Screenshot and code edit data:
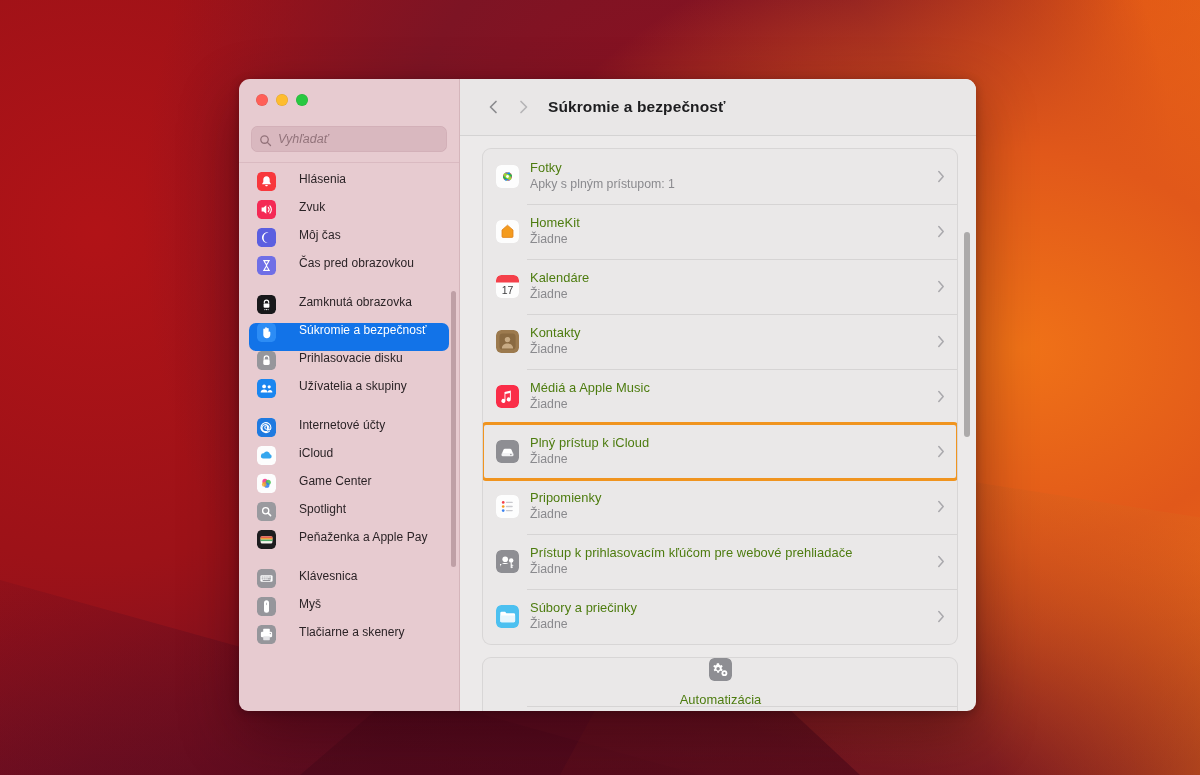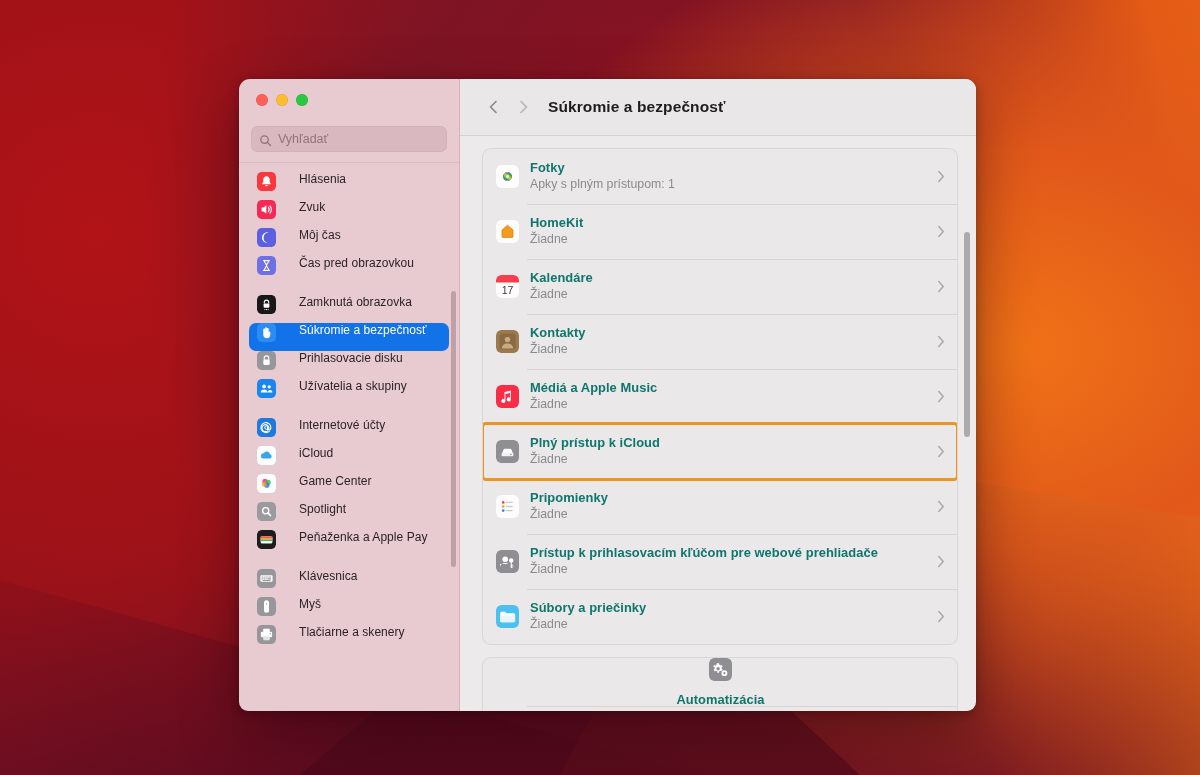--- a/index.html
+++ b/index.html
@@ -59,7 +59,7 @@
   .light.yellow { background: #febc2e; box-shadow: inset 0 0 0 0.5px rgba(0,0,0,0.12); }
   .light.green { background: #28c840; box-shadow: inset 0 0 0 0.5px rgba(0,0,0,0.12); }
 
-  .searchwrap { padding: 9px 12px 10px 12px; }
+  .searchwrap { padding: 9px 12px 10px 12px; font-style: italic; }
   .searchbox {
     height: 26px; border-radius: 7px;
     background: rgba(170,120,130,0.22);

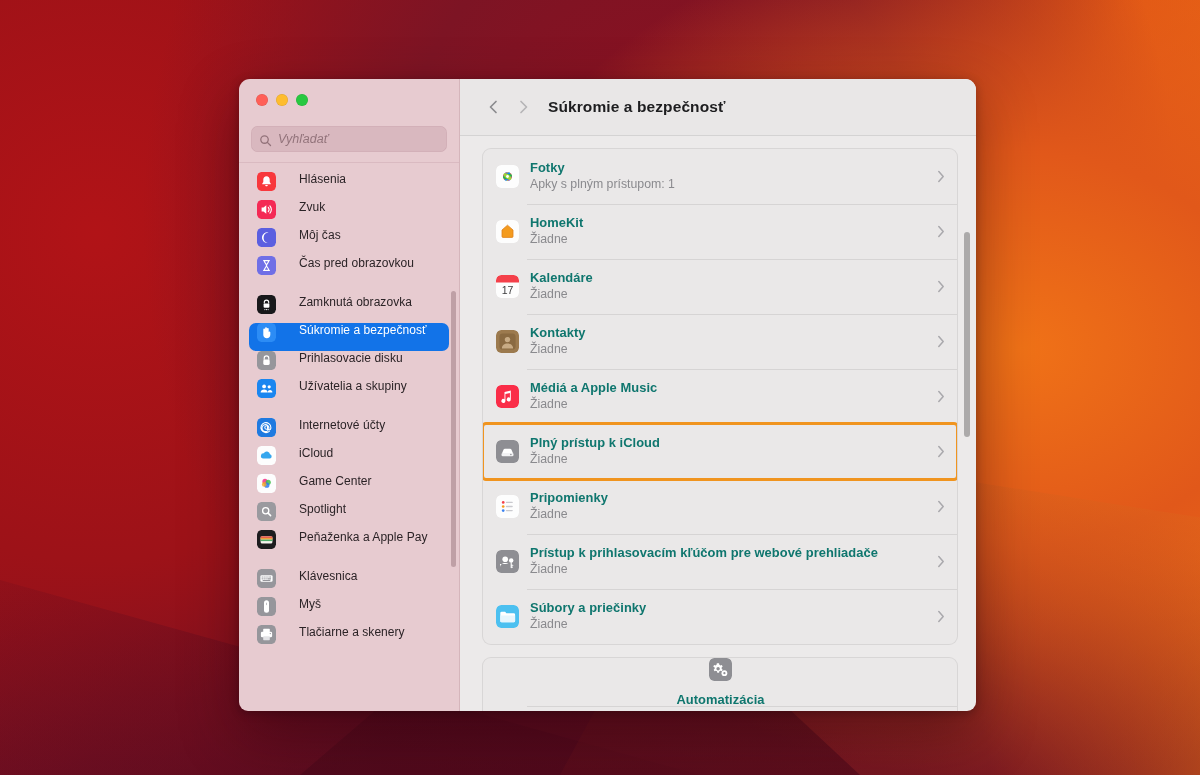--- a/index.html
+++ b/index.html
@@ -127,7 +127,7 @@
   .row-ic { width: 23px; height: 23px; flex: 0 0 23px; border-radius: 5px; overflow: hidden; }
   .row-ic svg { display: block; width: 23px; height: 23px; }
   .row-txt { flex: 1; min-width: 0; }
-  .row-title { font-size: 12.9px; color: #0f766e; font-weight: bold; letter-spacing: 0.05px; line-height: 1.25; }
+  .row-title { font-size: 12.9px; color: #4d7c0f; font-weight: normal; letter-spacing: 0.05px; line-height: 1.25; }
   .row-sub { font-size: 12.3px; color: #8a8a8e; line-height: 1.3; margin-top: 1px; }
   .row-val { font-size: 12.6px; color: #8a8a8e; margin-right: 6px; }
   .chev { color: #a9a8ac; display: flex; align-items: center; }

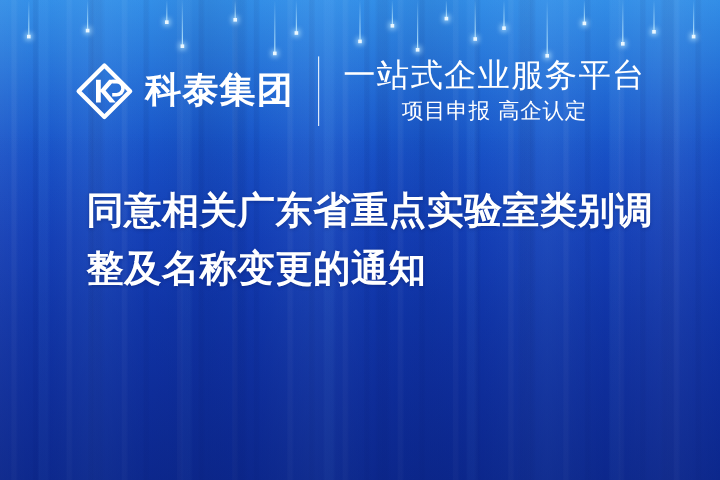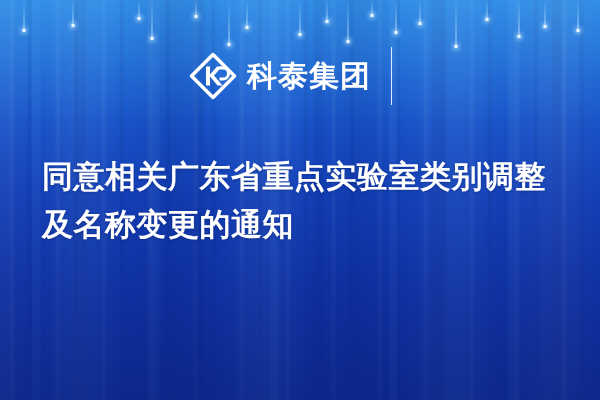--- a/index.html
+++ b/index.html
@@ -289,6 +289,10 @@
 
     <div class="divider"></div>
 
+    <div class="tagline">
+      <div class="tag-main">一站式企业服务平台</div>
+      <div class="tag-sub">项目申报 高企认定</div>
+    </div>
 
   </div>
 

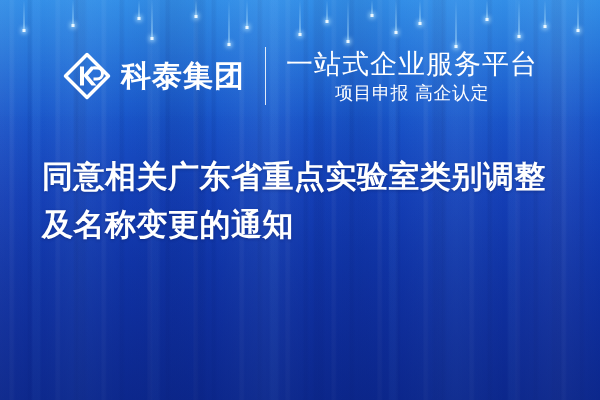--- a/index.html
+++ b/index.html
@@ -170,7 +170,7 @@
   
   .headline {
     position:absolute;
-    left:42px; right:40px; top:152px;
+    left:72px; right:40px; top:152px;
     font-size:31px;
     line-height:1.55;
     font-weight:bold;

Task instructions: Your task is to repeat the records exactly. Images do not belong in the copy.

Task response:
--- a/index.html
+++ b/index.html
@@ -59,7 +59,7 @@
   .light.yellow { background: #febc2e; box-shadow: inset 0 0 0 0.5px rgba(0,0,0,0.12); }
   .light.green { background: #28c840; box-shadow: inset 0 0 0 0.5px rgba(0,0,0,0.12); }
 
-  .searchwrap { padding: 9px 12px 10px 12px; }
+  .searchwrap { padding: 9px 12px 10px 12px; font-style: italic; }
   .searchbox {
     height: 26px; border-radius: 7px;
     background: rgba(170,120,130,0.22);

--- a/index.html
+++ b/index.html
@@ -127,7 +127,7 @@
   .row-ic { width: 23px; height: 23px; flex: 0 0 23px; border-radius: 5px; overflow: hidden; }
   .row-ic svg { display: block; width: 23px; height: 23px; }
   .row-txt { flex: 1; min-width: 0; }
-  .row-title { font-size: 12.9px; color: #0f766e; font-weight: bold; letter-spacing: 0.05px; line-height: 1.25; }
+  .row-title { font-size: 12.9px; color: #4d7c0f; font-weight: normal; letter-spacing: 0.05px; line-height: 1.25; }
   .row-sub { font-size: 12.3px; color: #8a8a8e; line-height: 1.3; margin-top: 1px; }
   .row-val { font-size: 12.6px; color: #8a8a8e; margin-right: 6px; }
   .chev { color: #a9a8ac; display: flex; align-items: center; }

--- a/index.html
+++ b/index.html
@@ -289,6 +289,10 @@
 
     <div class="divider"></div>
 
+    <div class="tagline">
+      <div class="tag-main">一站式企业服务平台</div>
+      <div class="tag-sub">项目申报 高企认定</div>
+    </div>
 
   </div>
 

--- a/index.html
+++ b/index.html
@@ -170,7 +170,7 @@
   
   .headline {
     position:absolute;
-    left:42px; right:40px; top:152px;
+    left:72px; right:40px; top:152px;
     font-size:31px;
     line-height:1.55;
     font-weight:bold;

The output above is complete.